> _EXERCISE DESCRIPTION_
Only an exact repeat of the listing, without its images, counts as the answer.

########################################

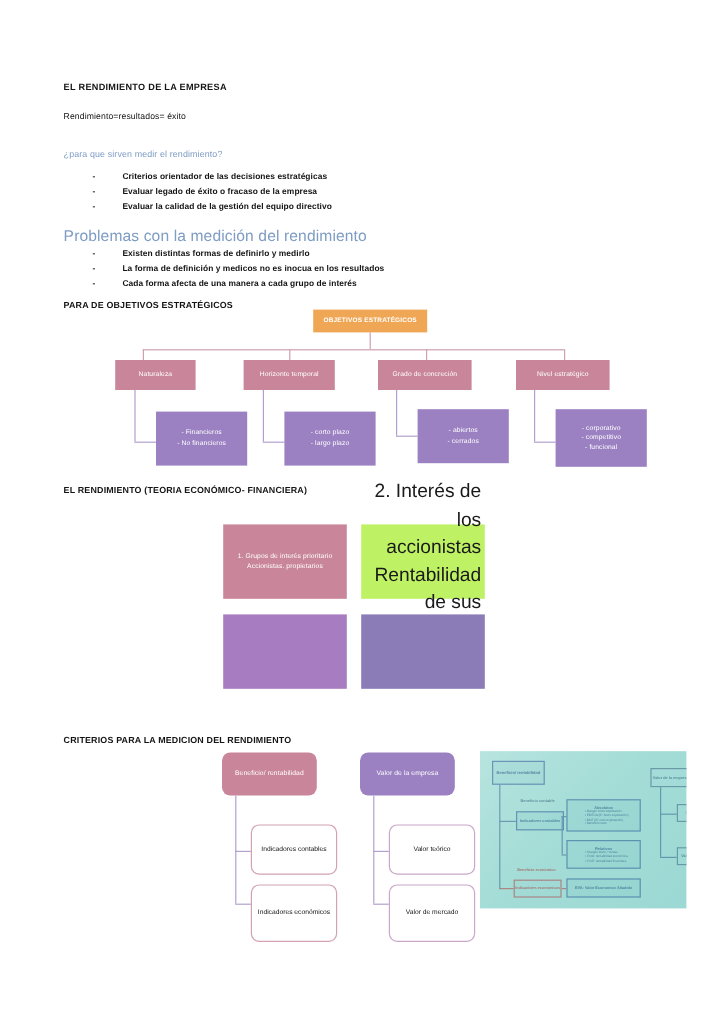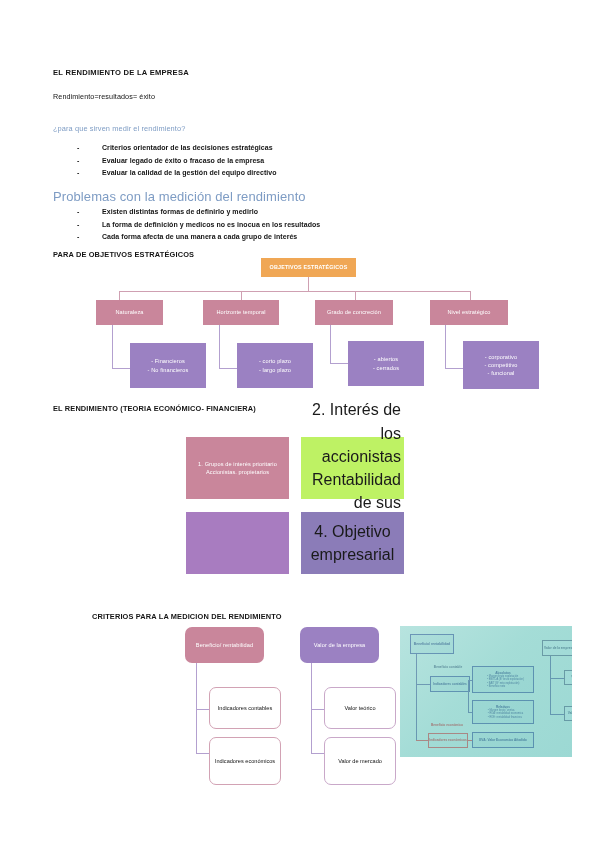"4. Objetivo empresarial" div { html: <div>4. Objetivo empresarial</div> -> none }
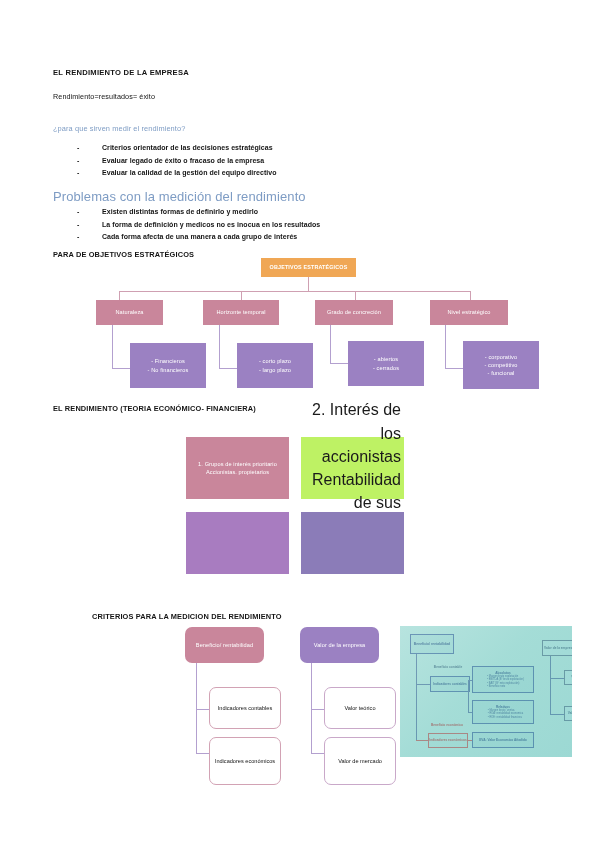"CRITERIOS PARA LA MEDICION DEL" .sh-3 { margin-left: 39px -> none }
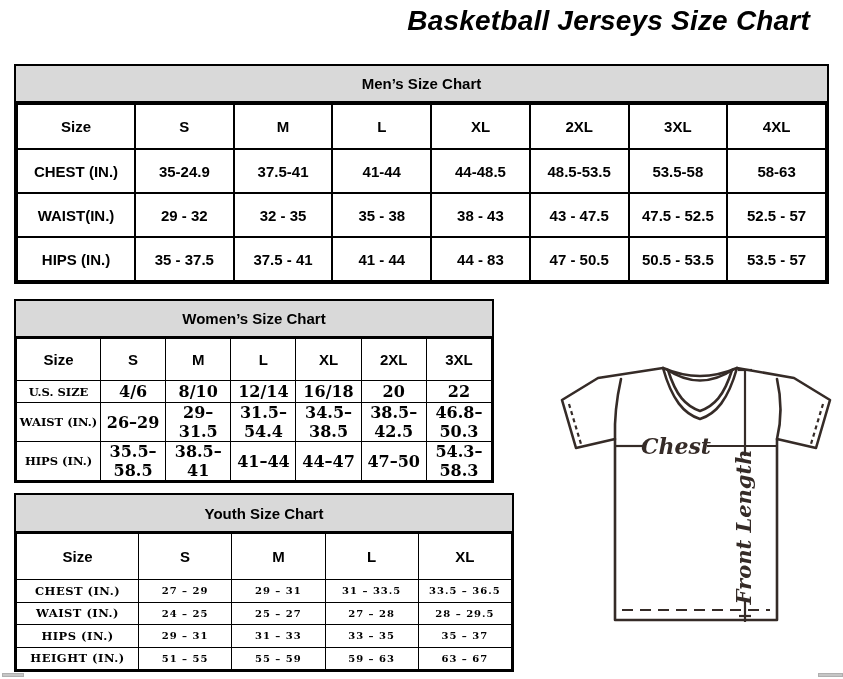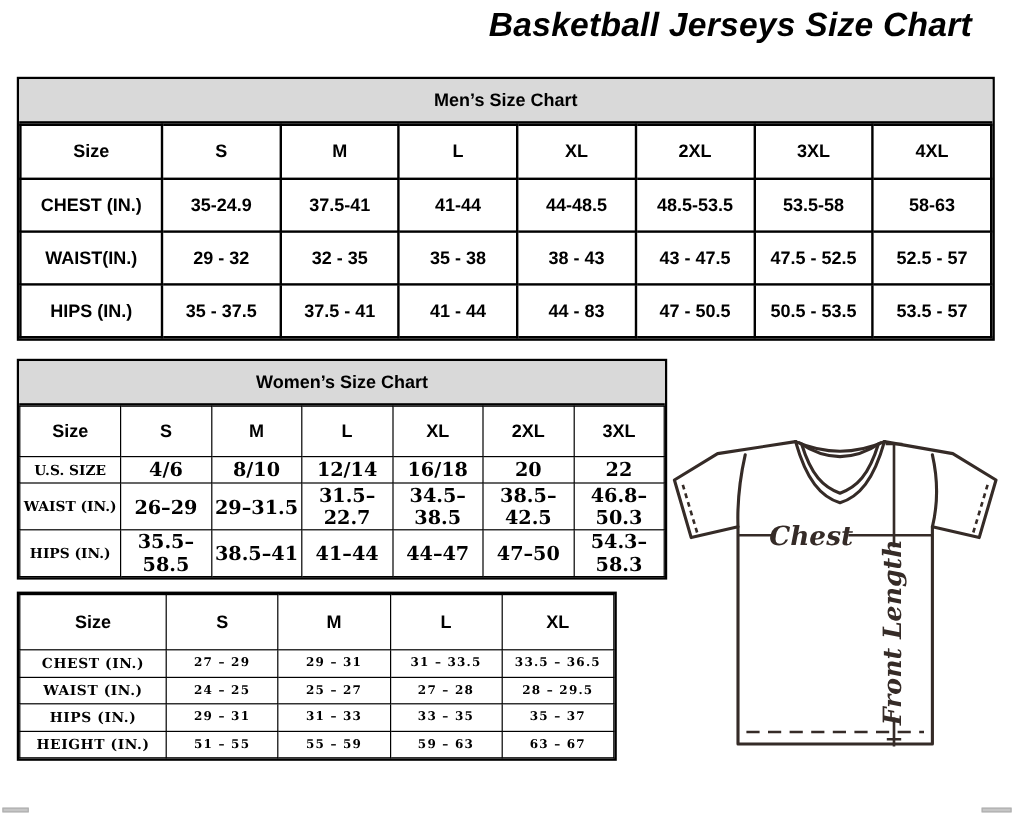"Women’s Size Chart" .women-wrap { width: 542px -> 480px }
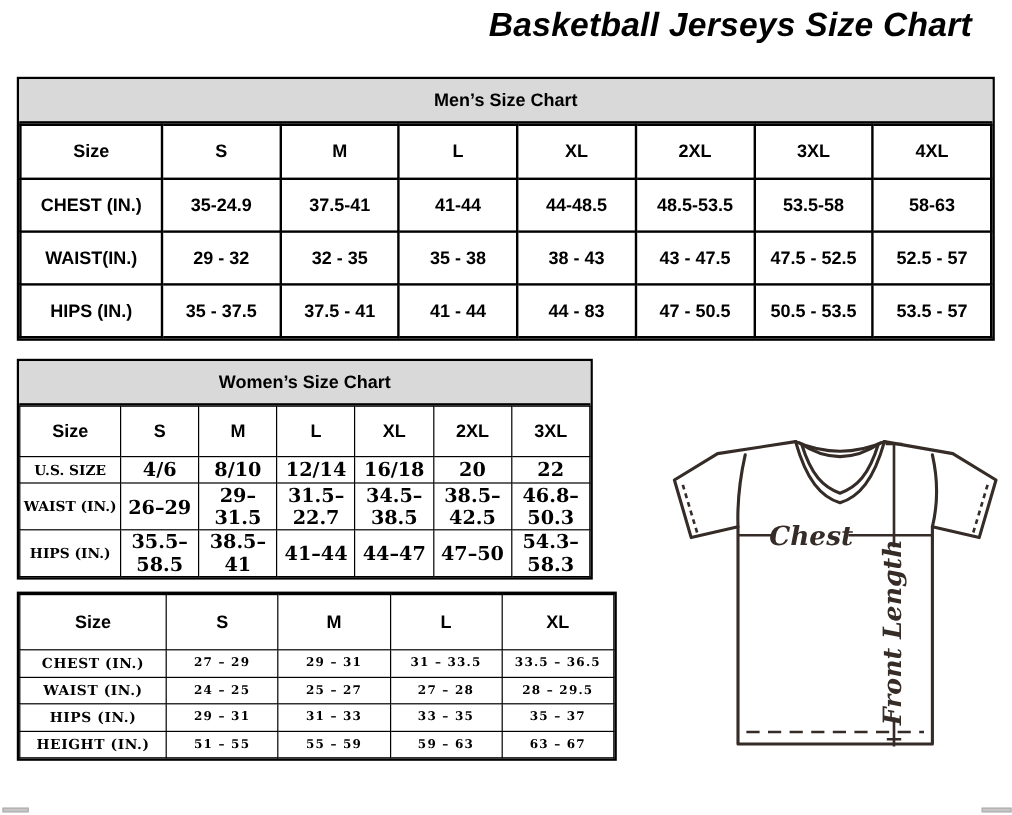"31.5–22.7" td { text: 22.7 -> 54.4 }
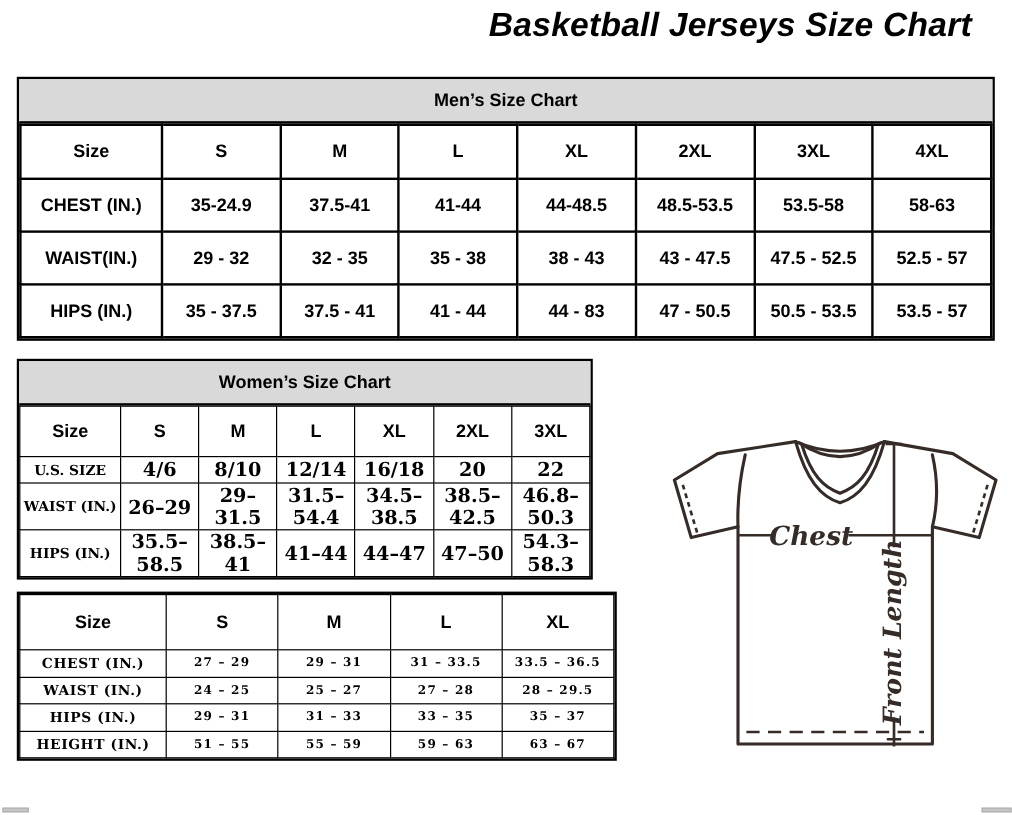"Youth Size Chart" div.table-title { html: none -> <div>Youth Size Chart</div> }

########################################

> _ANSWER FOR THE TASK_
"4. Objetivo empresarial" div { html: <div>4. Objetivo empresarial</div> -> none }
"CRITERIOS PARA LA MEDICION DEL" .sh-3 { margin-left: 39px -> none }
"Women’s Size Chart" .women-wrap { width: 542px -> 480px }
"31.5–22.7" td { text: 22.7 -> 54.4 }
"Youth Size Chart" div.table-title { html: none -> <div>Youth Size Chart</div> }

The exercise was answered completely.